The appointment of Kevin J. Counihan to lead the Connecticut Health Insurance Exchange was announced Thursday.

Health exchanges, which essentially are marketplaces where consumers can comparison shop for insurance plans, are intended to bring down prices and get more people insured.

Counihan said his priorities will be to get the exchange running in 2014 and have a user-friendly website ready by October 2013.

He was vice president of CIGNA and president of Choice Administrators Exchange Solutions, an Orange, Calif., private health insurance exchange that administers health care programs for employers.

From 2006 to 2011, Counihan was chief marketing officer for the Massachusetts Health Insurance Connector Authority, which administers that state’s health insurance exchange.

The Connecticut health exchange was enacted by the legislature and signed into law by Malloy last year. Its job is to certify, recertify and decertify health benefit plans, provide enrollment periods, maintain a website offering standardized comparative information on health plans and screen applications to determine eligibility for Medicaid, the state Children’s Health Insurance Program or other state public insurance programs and enroll eligible applicants.

State Healthcare Advocate Victoria Veltri says the health exchange is seeking nearly $109 million from Washington, D.C., to operate through 2014.

Also on Thursday, Rhode Island Gov. Lincoln Chafee appointed a former Massachusetts health official to lead Rhode Island’s new health benefits exchange. He tapped Christine Ferguson, who was Rhode Island’s human services director from 1995 to 2001 and Massachusetts’ public health commissioner under former Gov. Mitt Romney.
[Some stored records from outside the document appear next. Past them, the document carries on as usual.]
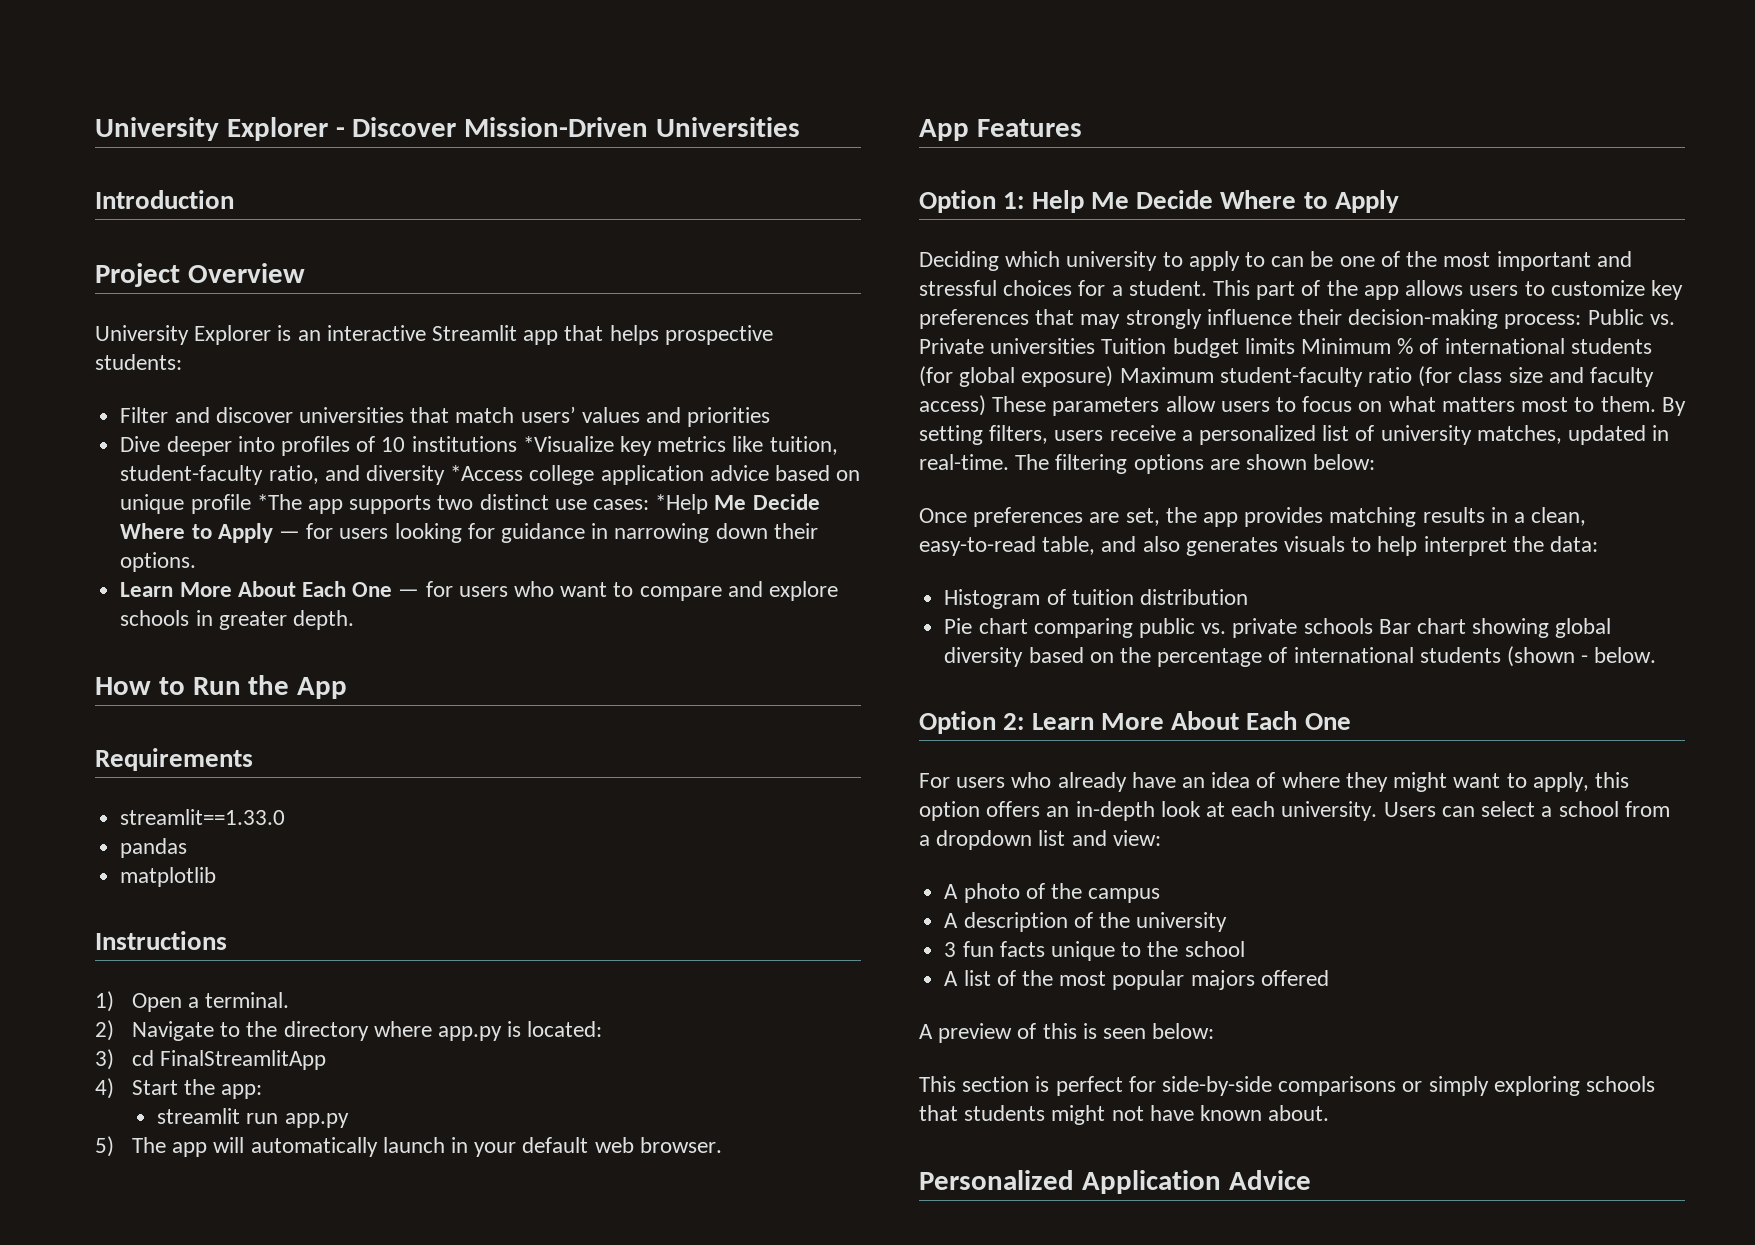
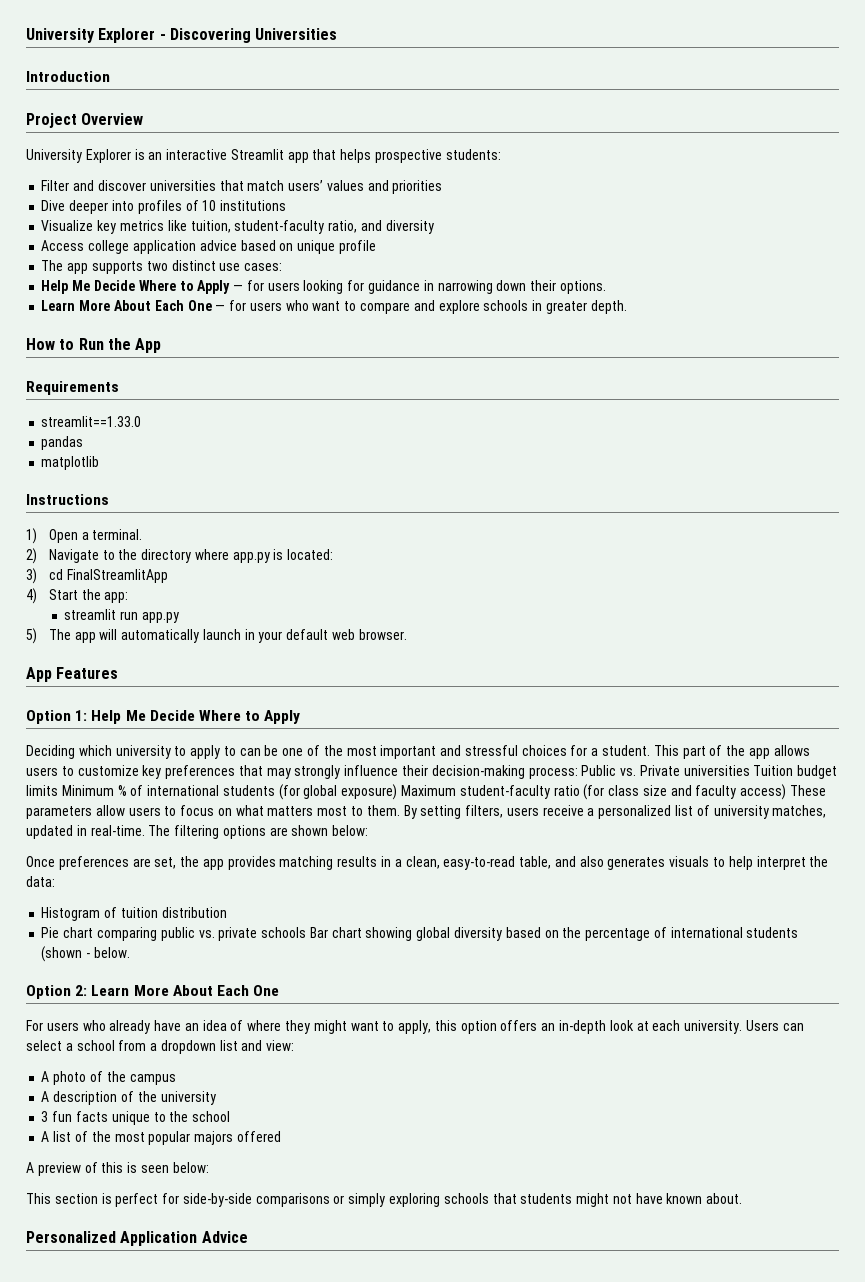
- University Explorer - Discover Mission-Driven Universities
+ University Explorer - Discovering Universities
- Dive deeper into profiles of 10 institutions *Visualize key metrics like tuition, student-faculty ratio, and diversity *Access college application advice based on unique profile *The app supports two distinct use cases: *Help Me Decide Where to Apply — for users looking for guidance in narrowing down their options.
+ Dive deeper into profiles of 10 institutions
+ Visualize key metrics like tuition, student-faculty ratio, and diversity
+ Access college application advice based on unique profile
+ The app supports two distinct use cases:
+ Help Me Decide Where to Apply — for users looking for guidance in narrowing down their options.

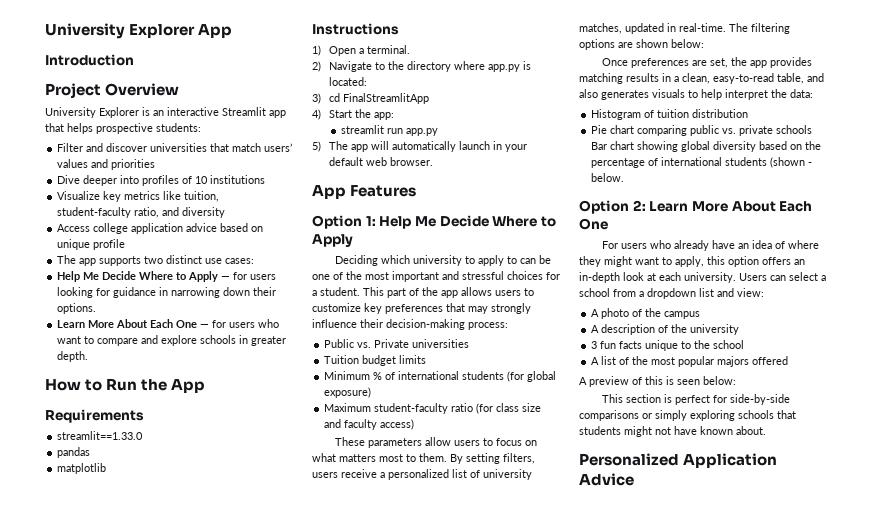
- University Explorer - Discovering Universities
+ University Explorer App
- This part of the app allows users to customize key preferences that may strongly influence their decision-making process: Public vs. Private universities Tuition budget limits Minimum % of international students (for global exposure) Maximum student-faculty ratio (for class size and faculty access) These parameters allow users to focus on what matters most to them.
+ This part of the app allows users to customize key preferences that may strongly influence their decision-making process:
+ Public vs. Private universities
+ Tuition budget limits
+ Minimum % of international students (for global exposure)
+ Maximum student-faculty ratio (for class size and faculty access)
+ These parameters allow users to focus on what matters most to them.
Because Massachusetts was the first state to enact a public health insurance system, it was a marker for the federal Affordable Care Act signed into law by President Barack Obama in 2010, Counihan said.

“Clearly, it served as a blueprint for ACA,” he said.

Counihan would not speculate about what might happen to state health exchanges if the U.S. Supreme Court strikes down portions of the federal law or all of it. The court is expected to act before the end of the month.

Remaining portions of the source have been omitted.